Two useful tags. Click either to see the articles: Toxic to cats | Dangers to cats

The hunters of Victoria, Australia are disappointed that they can’t hunt feral cats and the authorities in this state are confused about shooting feral cats. They declare the feral cat a pest which would normally allow sport hunters of any kind to shoot at them as they shoot at foxes, wild dogs and rabbits.

However, they realise (and this is the first time I have seen them openly admit it) that it is impossible to distinguish between domestic and feral cat visually particularly at a distance. The admission was made by Lily D’Ambrosio the Minister for Energy, Environment and Climate Control.

As there is no law confining domestic cats to their owner’s homes, domestic cats in Victoria wander around outside. If shooters were allowed to shoot at feral cats it would be certain that they’d shoot pet cats as well and the authorities – the lawmakers – cannot promote the commission of a crime; the crime of shooting someone’s cat companion (this is a multiple crime).

Therefore in a confused state as to what to do they have allowed government department and agency staff and their agents to shoot the cats! How this makes any difference is beyond me. They’ll be shooting the odd domestic cat but it’ll be government employees and agents doing it rather than non-government employees. Same difference.
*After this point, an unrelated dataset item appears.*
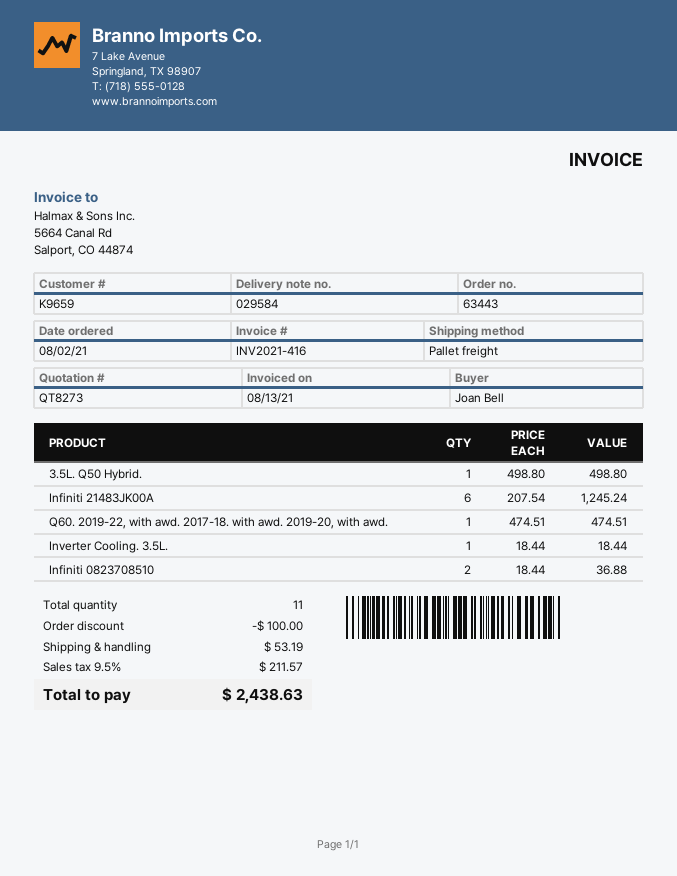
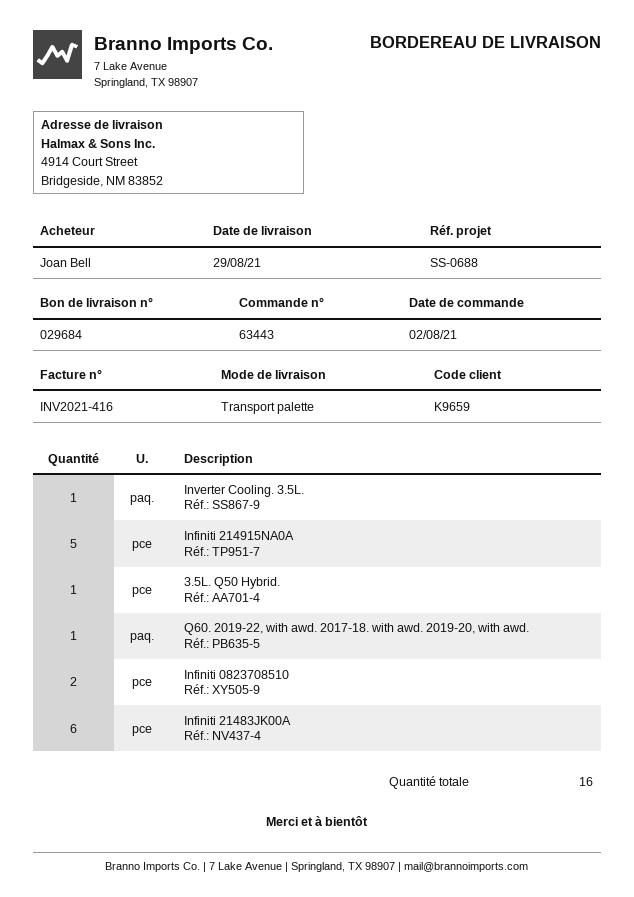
delivery note number: 029584 -> 029684
Infiniti 214915NA0A: none -> 5
total quantity: 11 -> 16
Victorian Shooters, Fishers and Farmers Party MP Daniel Young said:

“Hunters are a valuable asset and it is silly not to be able to use their resources and skills to control these wildlife killers.”

Yes Mr Young but you are ignoring the fact that your hunters will occasionally be shooting sweet domestic companions and not rampant wildlife killers. Many domestic cats hardly hunt and they are someone’s legal property.

The Australian authorities go around in endless circles trying to figure out how to deal with feral cats without accepting that the only way forward is a comprehensive TNR policy which would allow them to distinguish between feral and domestic cats. It’s the only way because you have to scan for microchips and to do that you have to trap the animal which is part of the TNR process.

Of course it will be much slower than shooting cats but it will be effective in the long-term, legal, safe and humane. You are going to have to bite the bullet guys and accept it. You’re in a mess of your own making.

P.S. The state of Victoria, Australia is the only jurisdiction in the world as far as I know which classifies the feral cat as a pest. The law is almost meaningless because they can’t identify feral cats. It’s like saying you can drive on A roads at 70mph without specifying where the A roads are.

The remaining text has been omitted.